Search code examples
rreplacepurrrstringr

How can I extract some information from variable labels using map and str_remove_all in R


I have a data frame of labelled variables imported using the haven package in R. For a subset of variables I want to make use of a part of the variable label. I have a good regex that will work, but I don't understand why the combination of map and str_remove_all is not working here.

#random variables
var1<-sample(seq(1,10,1), size=10, replace=T)
var2<-sample(seq(1,10,1), size=10, replace=T)
#Assign variable labels
library(labelled)
var_label(var1)<-"A long variable label - Some Info"
var_label(var2)<-"Another long variable label - Some Other Info"
#Make dataframe
df<-data.frame(var1, var2)
#Confirm variable labels
var_label(df)
#Try to remove relevant string from each
df %>% 
  var_label() %>% 
#Remove everything but what is desired
  map(., str_remove_all(., ".+ - "))

The out put is just NULL.

What is wrong with using map here.

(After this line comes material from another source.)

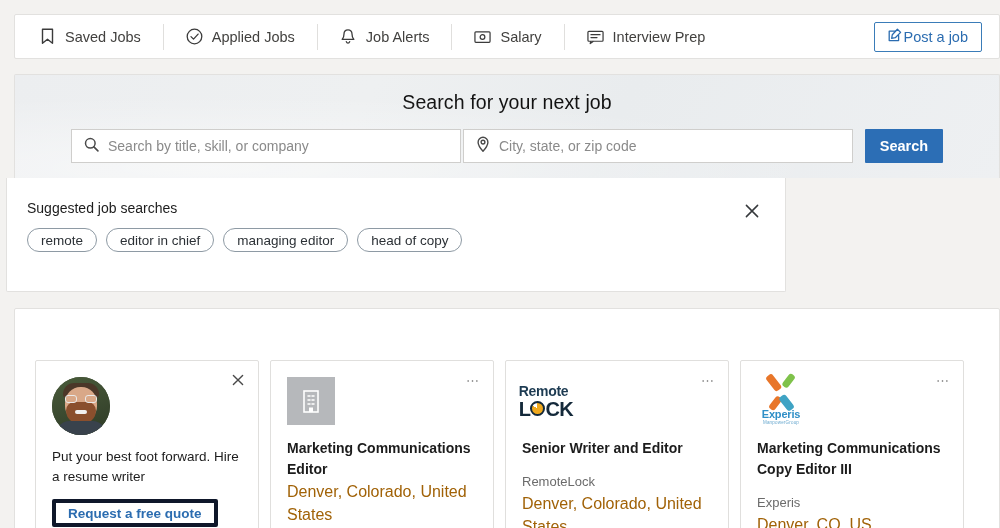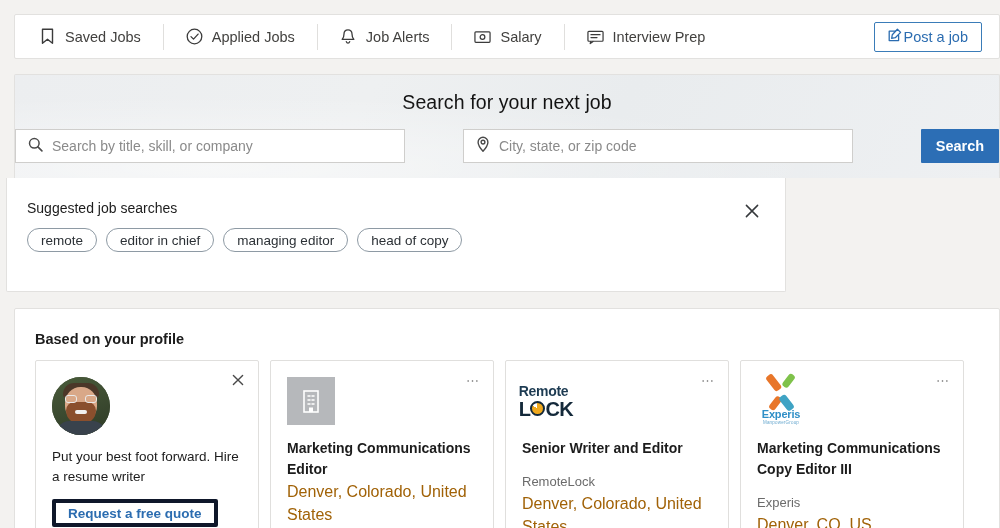"Search by title, skill, or" .search-row { justify-content: space-between -> center }
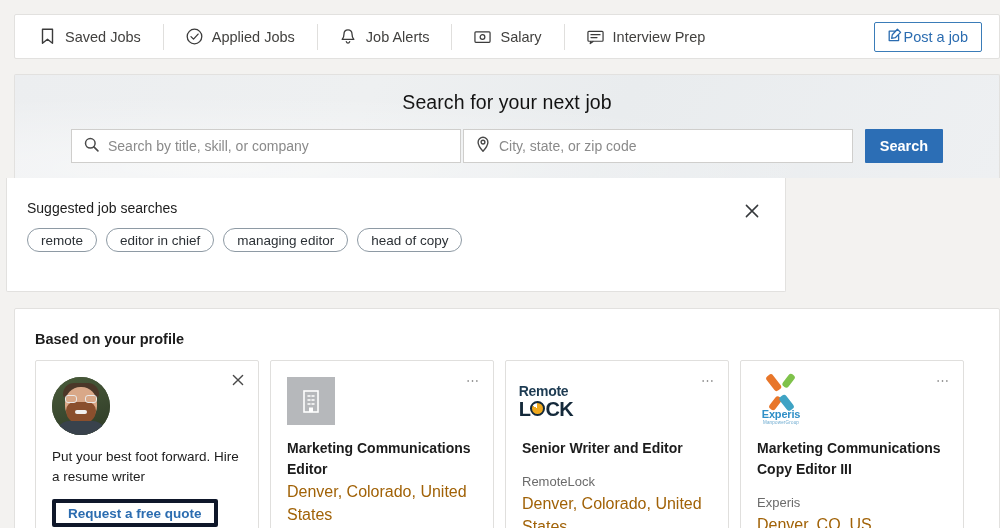"Based on your profile" div.panel-title { html: <div>Based on your profile</div> -> none }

The input is a list and then I provide a function. So what is going on?


Solution

  • The second argument of map() must be a function or a formula. So either one of these two works:

    df %>% 
      var_label() %>% 
      map(., \(x) str_remove_all(x, ".+ - "))
    
    df %>% 
      var_label() %>% 
      map(., ~str_remove_all(., ".+ - "))
    

    The documentation of map() prefers the first version:

    A formula, e.g. ~ .x + 1. You must use .x to refer to the first argument. Only recommended if you require backward compatibility with older versions of R.